Random turned and ran off again. Arthur couldn’t keep up with her and at last he had to sit down for a bit and let the pain in his leg subside. The turmoil in his head he didn’t know what to do with at all.

He hobbled into the village an hour later. It was getting dark. The villagers he passed said hello, but there was a sense of nervousness and of not quite knowing what was going on or what to do about it in the air. Old Thrashbarg had been seen pulling on his beard a fair bit and looking at the moon, and that was not a good sign either.

Arthur went into his hut.

Random was sitting hunched quietly over the table.

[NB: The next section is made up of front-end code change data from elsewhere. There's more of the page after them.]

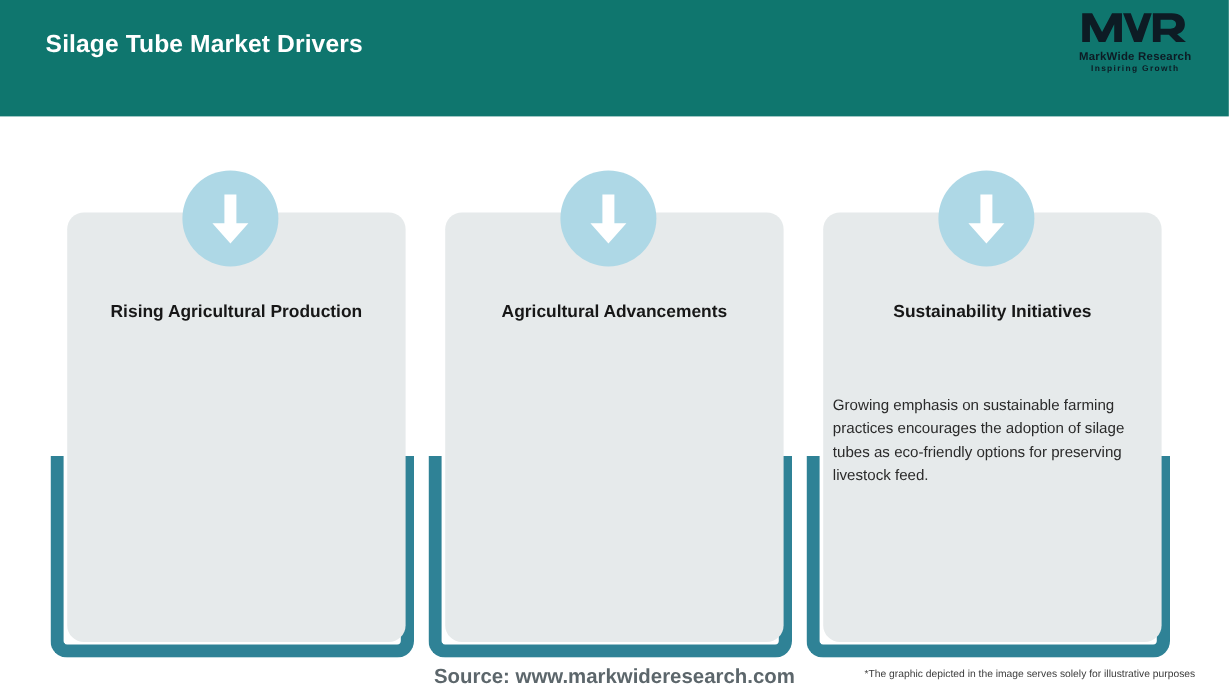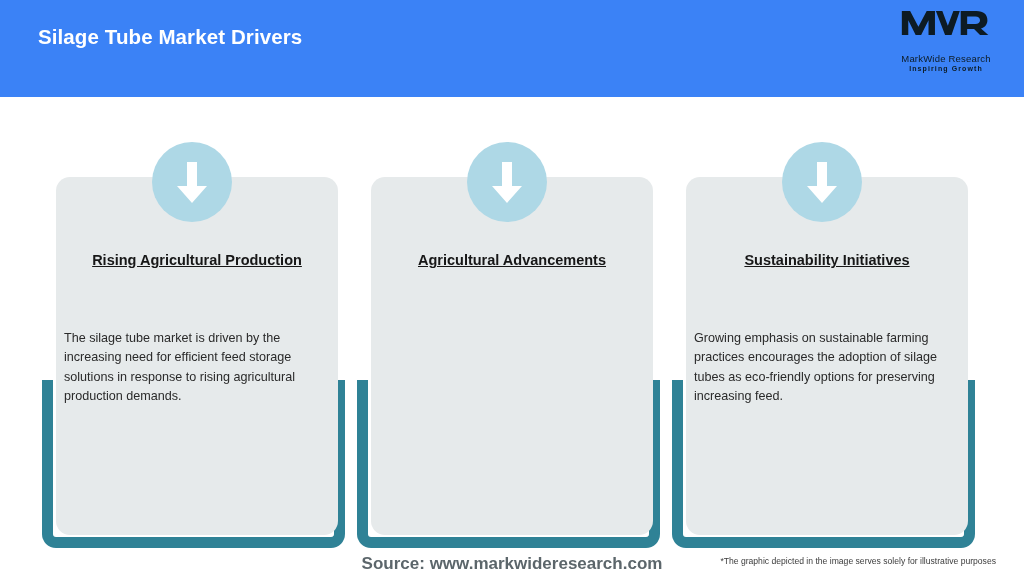--- a/index.html
+++ b/index.html
@@ -15,21 +15,21 @@
     position: relative;
   }
 
   
   #header-bar {
     position: absolute;
     left: 0;
     top: 0;
     width: 1024px;
     height: 97px;
-    background: #3b82f6;
+    background: #0f766e;
   }
   #page-title {
     position: absolute;
     left: 38px;
     top: 25px;
     font-size: 20.5px;
     font-weight: bold;
     color: #ffffff;
     letter-spacing: 0.1px;
     white-space: nowrap;
@@ -46,25 +46,25 @@
   }
   #logo-mark {
     display: block;
     margin: 0 auto;
     width: 92px;
     height: 30px;
   }
   #logo-name {
     display: block;
     font-size: 9.5px;
-    font-weight: normal;
+    font-weight: bold;
     color: #0d1b24;
     letter-spacing: 0.2px;
     line-height: 11px;
-    margin-top: 15px;
+    margin-top: 4px;
   }
   #logo-tagline {
     display: block;
     font-size: 7px;
     font-weight: bold;
     color: #0d1b24;
     letter-spacing: 1.1px;
     line-height: 9px;
   }
 
@@ -125,21 +125,20 @@
   .card-heading {
     position: absolute;
     left: 32px;
     top: 250px;
     width: 282px;
     text-align: center;
     font-size: 14.5px;
     font-weight: bold;
     color: #171717;
     line-height: 20px;
-    text-decoration: underline;
   }
 
   .card-body {
     position: absolute;
     left: 40px;
     top: 329px;
     width: 268px;
     font-size: 12.6px;
     color: #2a2a2a;
     line-height: 19.3px;
@@ -187,21 +186,20 @@
 
 <div class="card-group" id="card-group-0">
   <div class="frame-u"></div>
   <div class="card-panel"></div>
   <div class="icon-circle">
     <svg class="arrow-down-icon" viewBox="0 0 34 44" xmlns="http://www.w3.org/2000/svg">
       <path d="M12 2 L22 2 L22 26 L32 26 L17 43 L2 26 L12 26 Z" fill="#ffffff"></path>
     </svg>
   </div>
   <div class="card-heading">Rising Agricultural Production</div>
-  <div class="card-body">The silage tube market is driven by the increasing need for efficient feed storage solutions in response to rising agricultural production demands.</div>
 </div>
 
 <div class="card-group" id="card-group-1">
   <div class="frame-u"></div>
   <div class="card-panel"></div>
   <div class="icon-circle">
     <svg class="arrow-down-icon" viewBox="0 0 34 44" xmlns="http://www.w3.org/2000/svg">
       <path d="M12 2 L22 2 L22 26 L32 26 L17 43 L2 26 L12 26 Z" fill="#ffffff"></path>
     </svg>
   </div>
@@ -210,17 +208,17 @@
 
 <div class="card-group" id="card-group-2">
   <div class="frame-u"></div>
   <div class="card-panel"></div>
   <div class="icon-circle">
     <svg class="arrow-down-icon" viewBox="0 0 34 44" xmlns="http://www.w3.org/2000/svg">
       <path d="M12 2 L22 2 L22 26 L32 26 L17 43 L2 26 L12 26 Z" fill="#ffffff"></path>
     </svg>
   </div>
   <div class="card-heading">Sustainability Initiatives</div>
-  <div class="card-body">Growing emphasis on sustainable farming practices encourages the adoption of silage tubes as eco-friendly options for preserving increasing feed.</div>
+  <div class="card-body">Growing emphasis on sustainable farming practices encourages the adoption of silage tubes as eco-friendly options for preserving livestock feed.</div>
 </div>
 
 <div id="footer-source">Source: www.markwideresearch.com</div>
 <div id="footer-disclaimer">*The graphic depicted in the image serves solely for illustrative purposes</div>
 
 </body></html>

`I’m sorry,’ she said. `I’m so sorry.’

`That’s all right,’ said Arthur as gently as he knew how. `It’s good to, well, to have a little chat. There’s so much we have to learn and understand about each other, and life isn’t, well it isn’t all just tea and sandwiches…’

`I’m so sorry,’ she said again, sobbing.

Arthur went up to her and put his arm round her shoulder. She didn’t resist or pull away. Then Arthur saw what it was she was so sorry about.

In the pool of light thrown by a Lamuellan lantern lay Arthur’s watch. Random had forced the back off it with the back edge of the butter spreading knife, and all of the minute cogs and springs and levers were lying in a tiny cock-eyed mess where she’d been fiddling with them.

`I just wanted to see how it worked,’ said Random, `how it all fitted together. I’m so sorry! I can’t get it back together. I’m sorry, I’m sorry, I’m sorry. I don’t know what to do. I’ll get it repaired! Really! I’ll get it repaired!’

The following day Thrashbarg came round and said all sorts of Bob stuff. He tried to exert a calming influence by inviting Random to let her mind dwell on the ineffable mystery of the giant earwig, and Random said there was no giant earwig and Thrashbarg went very cold and silent and said she would be cast into outer darkness. Random said good, she’d been born there, and the next day the parcel arrived.

This was all getting a bit eventful.

In fact, when the parcel arrived, delivered by a kind of robot drone that dropped out of the sky making droning robot noises, it brought with it a sense which gradually began to permeate through the whole village, that it was almost one event too many.

It wasn’t the robot drone’s fault. All it required was Arthur Dent’s signature or thumb print, or just a few scrapings of skin cells from the nape of his neck and it would be on its way again. It hung around waiting, not quite sure what all this resentment was about. Meanwhile, Kirp had caught another fish with a head at both ends, but on closer inspection it turned out that it was in fact two fish cut in half and sewn together rather badly, so not only had Kirp failed to rekindle any great interest in two-headed fish but he had seriously cast doubt on the authenticity of the first one. Only the pikka birds seemed to feel that everything was exactly normal.

The robot drone got Arthur’s signature and made its escape. Arthur bore the parcel back to his hut and sat and looked at it.

`Let’s open it!’ said Random, who was feeling much more cheerful this morning now that everything around her had got thoroughly weird, but Arthur said no.

`Why not?’

`It’s not addressed to me.’

`Yes, it is.’

`No, it isn’t. It’s addressed to… well, it’s addressed to Ford Prefect, in care of me.’